2.4. We do not feel that all pages should necessarily be subject to datetime content negotiation, in the same way that not all URIs are subject to content negotiation in other dimensions. We feel that the Special Pages fall under this category, as they do not have History.
2.5. We have ideas regarding how to address the issue raised by Daniel: the timestamp isn't a unique identifier, multiple revisions *might* have the same timestamp. From the perspective of Memento, a datetime is obviously the only "globally" recognizable value that can be used for negotiation. If cases occur where multiple versions of a page exist for the same second, the thing to do according to RFC 2295 would be to return a "300 Mutliple Choices", listing the URIs (and metadata) of those version in an Alternates header. The client then has to take it from there.
2.6. The caching issue is a general problem arising from introducing Memento in a web that does not (yet) do Memento: when in datetime content negotiation mode all caches between client and server (both included) need to be bypassed. As described in our paper, we currently address this problem by adding the following client headers:
Cache-Control: no-cache => to force cache revalidation, and If-Modified-Since: Thu, 01 Jan 1970 00:00:00 GMT' to enforce validation failure
We very much understand this is not elegant but it tends to work ;-) .
The caching issue is IMHO the bigger problem in your approach using the new header. Disabling cache on the request kind of work (although not in the long term), but you also need to disable caching at the server, so when someone accessing by your same proxy (ignorant of X-Accept-Datetime) to the current page doesn't get the cached page you were served earlier.
RFC 2145 states very clearly that "A proxy MUST forward an unknown header", but in your case it'd have been preferable that the header wasn't forwarded if the proxy isn't memento aware.

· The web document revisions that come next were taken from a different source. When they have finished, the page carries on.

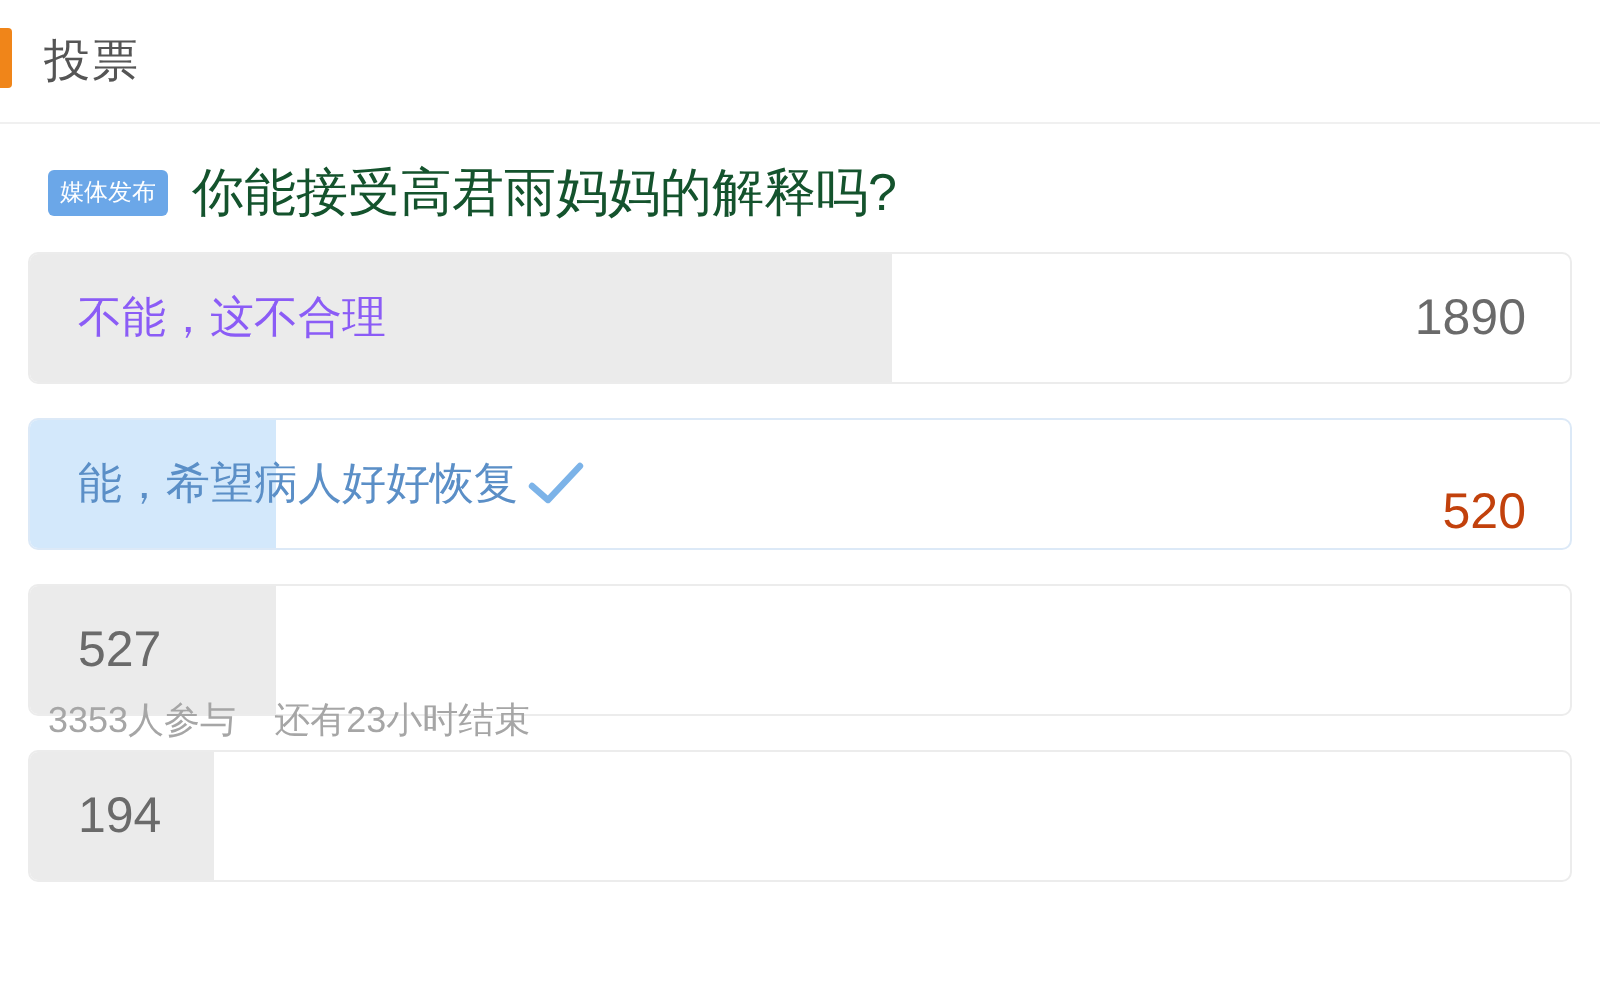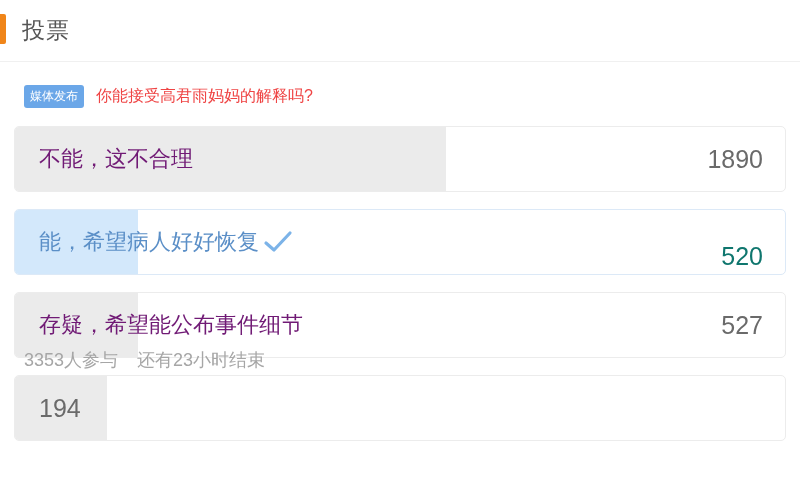"你能接受高君雨妈妈的解释吗?" .question-text { color: #ef4444 -> #14532d; font-size: 16px -> 26px }
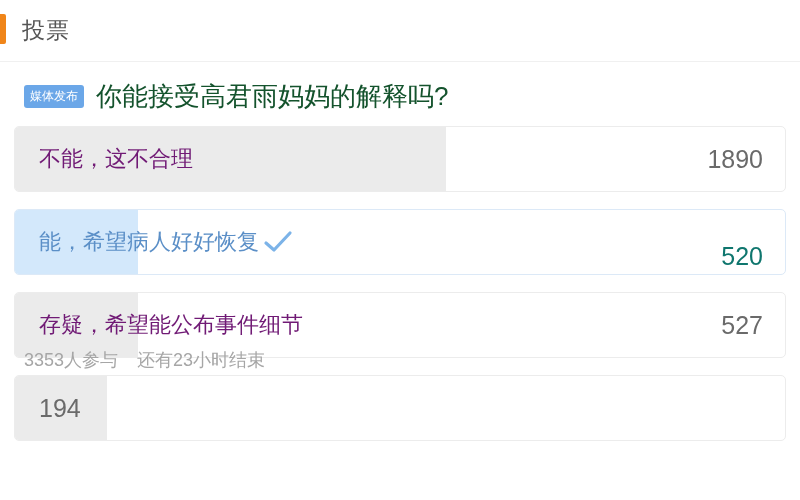"不能，这不合理" .option-label { color: #701a75 -> #8b5cf6 }
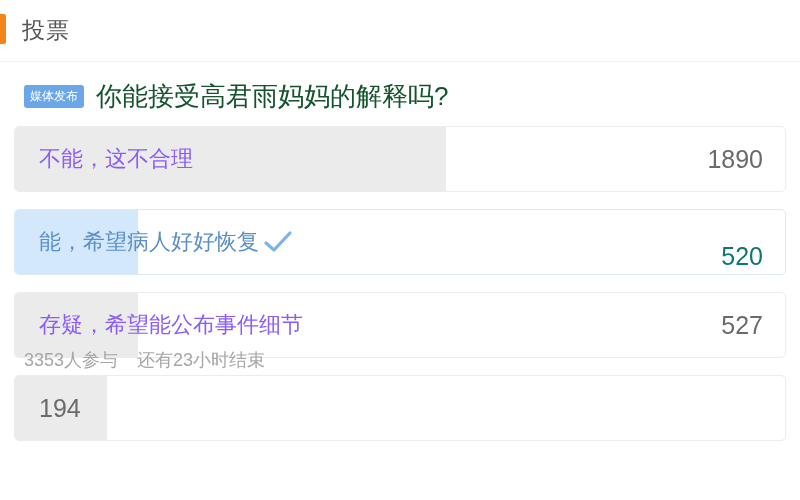"520" .option.selected .option-count { color: #0f766e -> #c2410c }
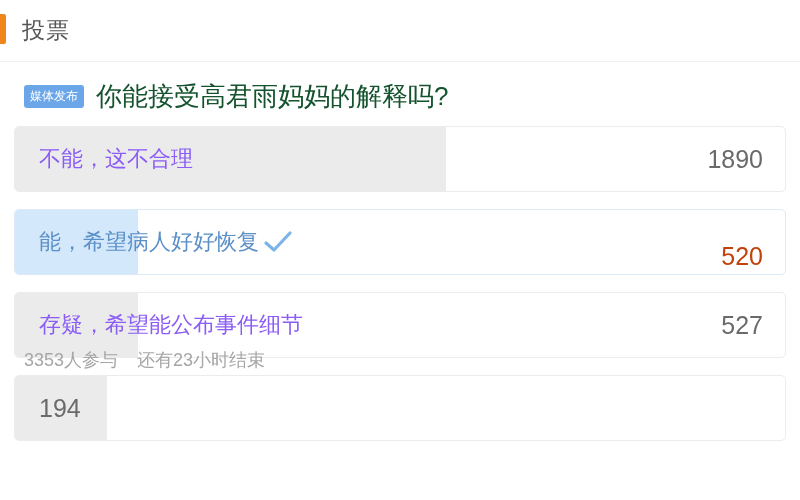"存疑，希望能公布事件细节" div.option-label { html: <div> <span>存疑，希望能公布事件细节</span> </div> -> none }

Which leads us to another issue, which is that it seems your server implementation doesn't "acknowledge" memento, so given a response to a X-Accept-Datetime, you don't know if what you're getting is the version you requested or the current one (because the server ignored it). It can be as simple as requiring a Last-Modified <= X-Accept-Datetime on Accept-Datetime responses (that would allow the server to explicitely tell since when is it valid), but extended to all response codes.